Entries taken from a collection:
= Beginning of Section =

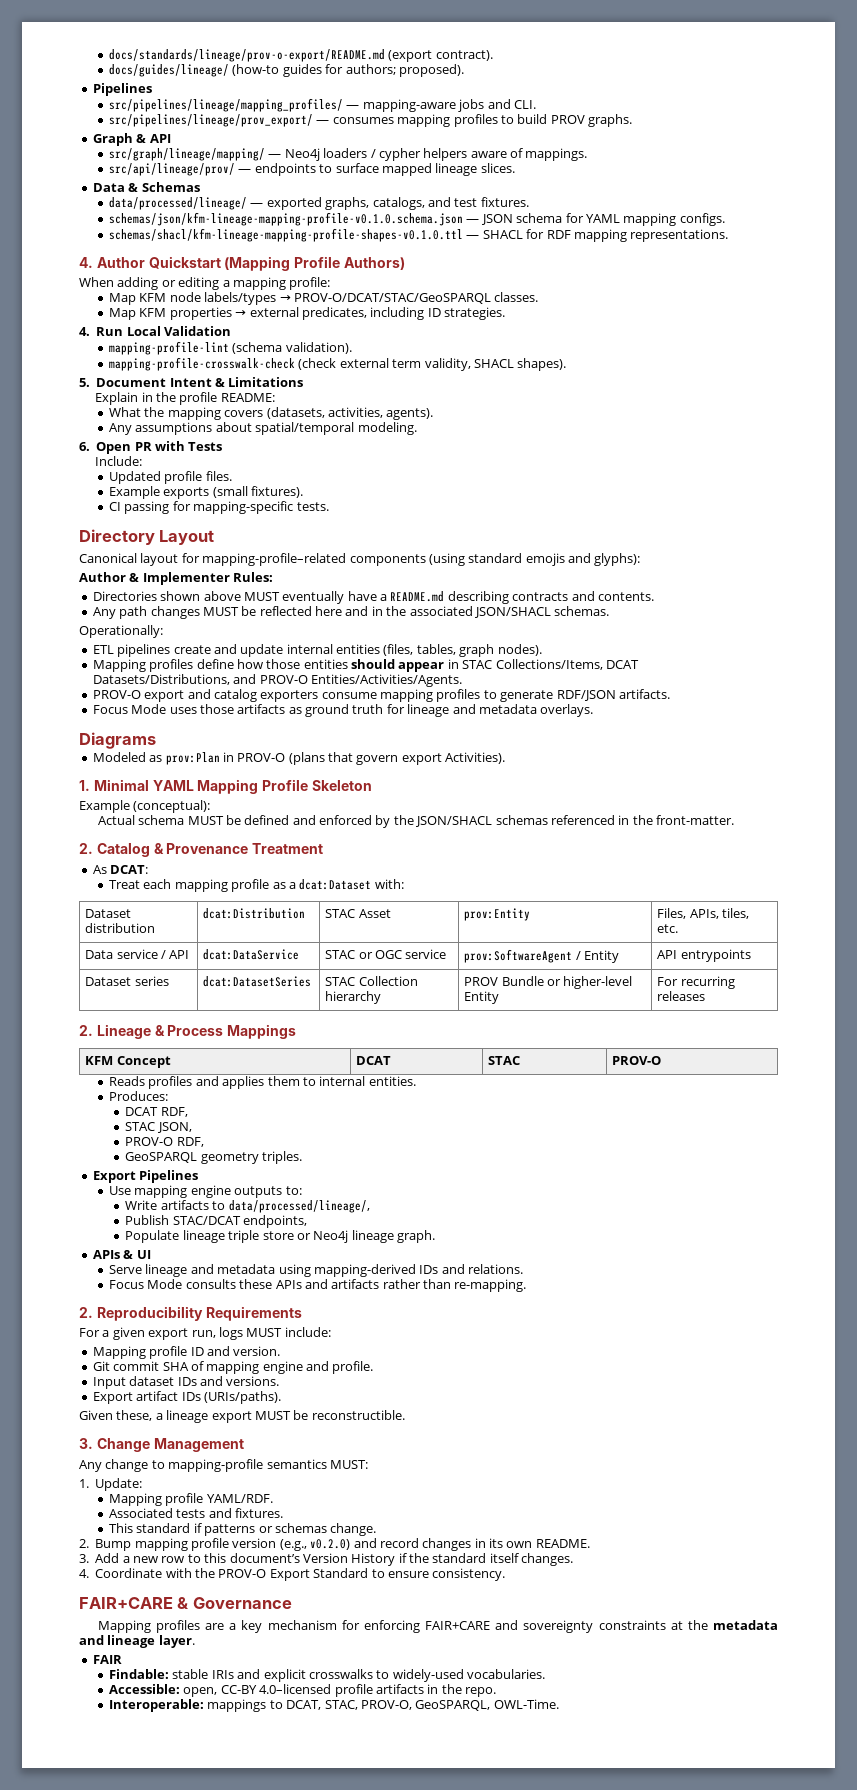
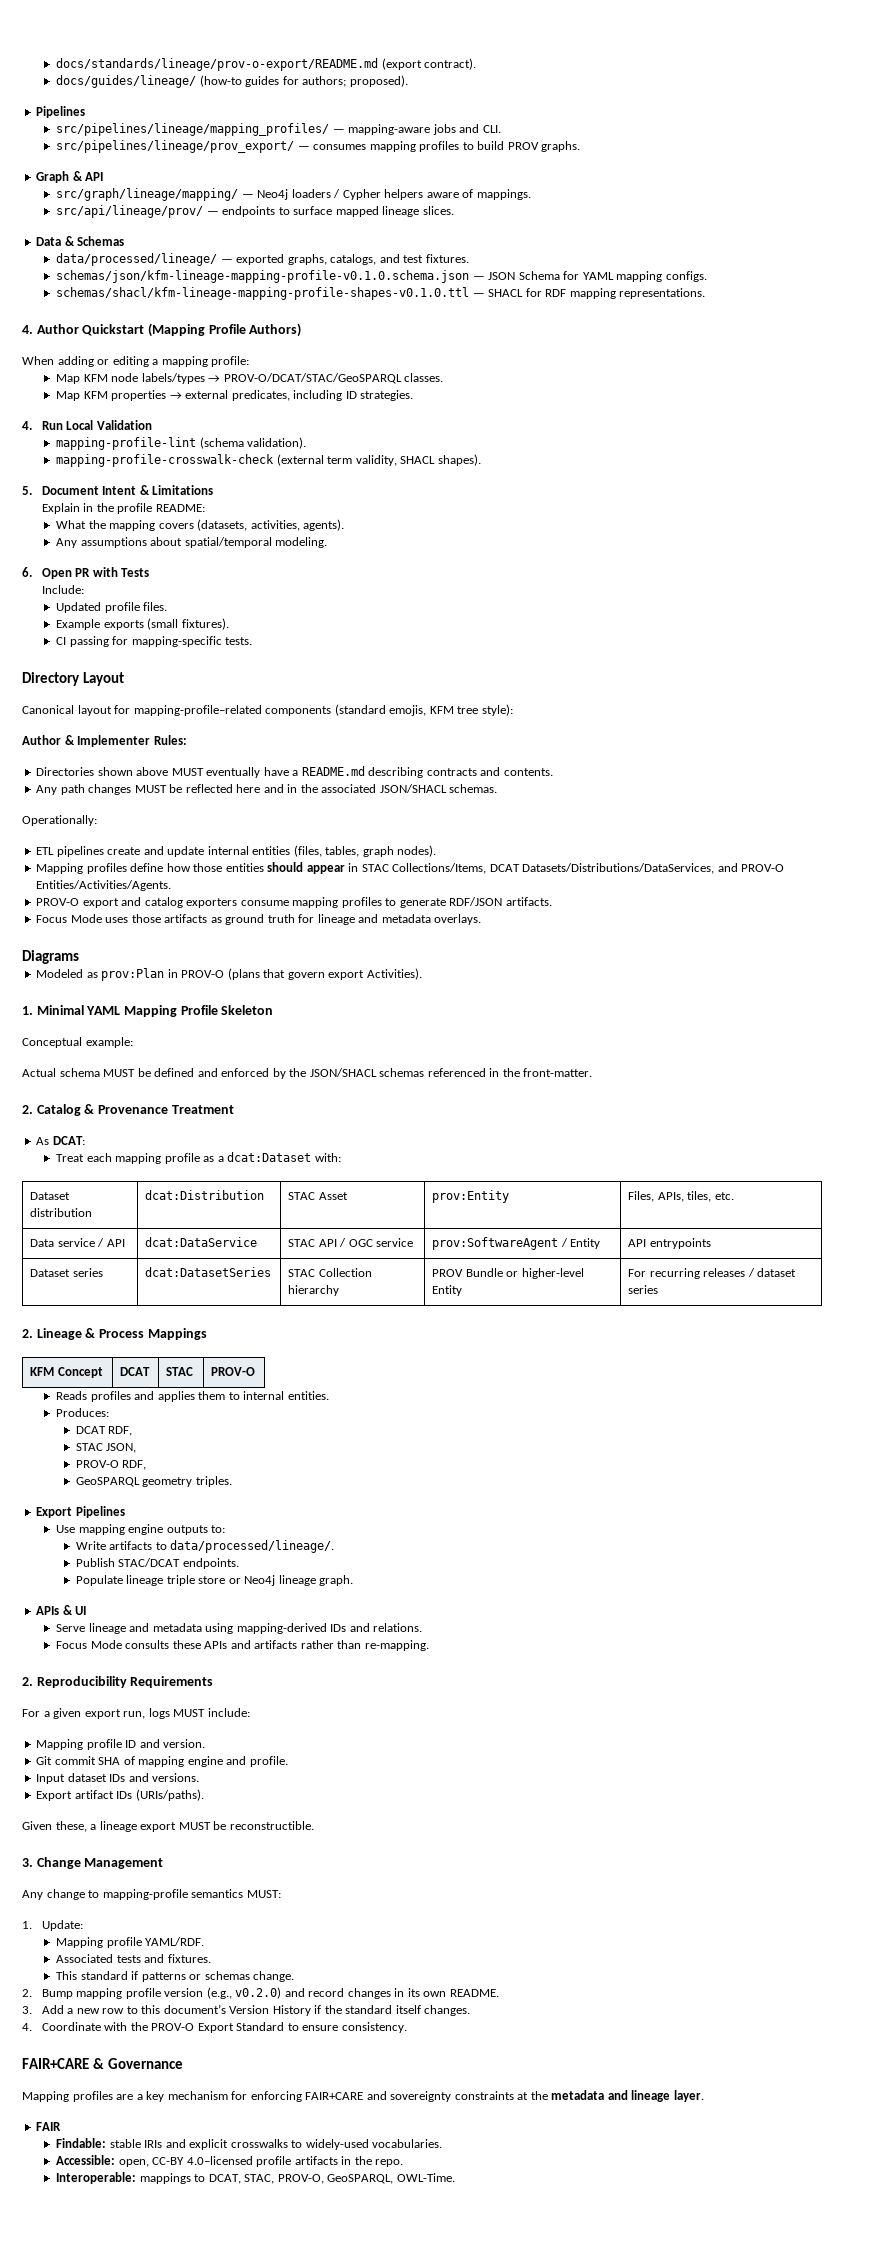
- src/graph/lineage/mapping/ — Neo4j loaders / cypher helpers aware of mappings.
+ src/graph/lineage/mapping/ — Neo4j loaders / Cypher helpers aware of mappings.
- schemas/json/kfm-lineage-mapping-profile-v0.1.0.schema.json — JSON schema for YAML mapping configs.
+ schemas/json/kfm-lineage-mapping-profile-v0.1.0.schema.json — JSON Schema for YAML mapping configs.
- mapping-profile-crosswalk-check (check external term validity, SHACL shapes).
+ mapping-profile-crosswalk-check (external term validity, SHACL shapes).
- Canonical layout for mapping-profile–related components (using standard emojis and glyphs):
+ Canonical layout for mapping-profile–related components (standard emojis, KFM tree style):
- Mapping profiles define how those entities should appear in STAC Collections/Items, DCAT Datasets/Distributions, and PROV-O Entities/Activities/Agents.
+ Mapping profiles define how those entities should appear in STAC Collections/Items, DCAT Datasets/Distributions/DataServices, and PROV-O Entities/Activities/Agents.
- Example (conceptual):
+ Conceptual example:
- Data service / API | dcat:DataService | STAC or OGC service | prov:SoftwareAgent / Entity | API entrypoints
+ Data service / API | dcat:DataService | STAC API / OGC service | prov:SoftwareAgent / Entity | API entrypoints
- Dataset series | dcat:DatasetSeries | STAC Collection hierarchy | PROV Bundle or higher-level Entity | For recurring releases
+ Dataset series | dcat:DatasetSeries | STAC Collection hierarchy | PROV Bundle or higher-level Entity | For recurring releases / dataset series
- Write artifacts to data/processed/lineage/,
+ Write artifacts to data/processed/lineage/.
- Publish STAC/DCAT endpoints,
+ Publish STAC/DCAT endpoints.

= End of Section =

Each entry above is to be given again exactly, and any image in it is to be dropped.

*Response below*:
- src/graph/lineage/mapping/ — Neo4j loaders / cypher helpers aware of mappings.
+ src/graph/lineage/mapping/ — Neo4j loaders / Cypher helpers aware of mappings.
- schemas/json/kfm-lineage-mapping-profile-v0.1.0.schema.json — JSON schema for YAML mapping configs.
+ schemas/json/kfm-lineage-mapping-profile-v0.1.0.schema.json — JSON Schema for YAML mapping configs.
- mapping-profile-crosswalk-check (check external term validity, SHACL shapes).
+ mapping-profile-crosswalk-check (external term validity, SHACL shapes).
- Canonical layout for mapping-profile–related components (using standard emojis and glyphs):
+ Canonical layout for mapping-profile–related components (standard emojis, KFM tree style):
- Mapping profiles define how those entities should appear in STAC Collections/Items, DCAT Datasets/Distributions, and PROV-O Entities/Activities/Agents.
+ Mapping profiles define how those entities should appear in STAC Collections/Items, DCAT Datasets/Distributions/DataServices, and PROV-O Entities/Activities/Agents.
- Example (conceptual):
+ Conceptual example:
- Data service / API | dcat:DataService | STAC or OGC service | prov:SoftwareAgent / Entity | API entrypoints
+ Data service / API | dcat:DataService | STAC API / OGC service | prov:SoftwareAgent / Entity | API entrypoints
- Dataset series | dcat:DatasetSeries | STAC Collection hierarchy | PROV Bundle or higher-level Entity | For recurring releases
+ Dataset series | dcat:DatasetSeries | STAC Collection hierarchy | PROV Bundle or higher-level Entity | For recurring releases / dataset series
- Write artifacts to data/processed/lineage/,
+ Write artifacts to data/processed/lineage/.
- Publish STAC/DCAT endpoints,
+ Publish STAC/DCAT endpoints.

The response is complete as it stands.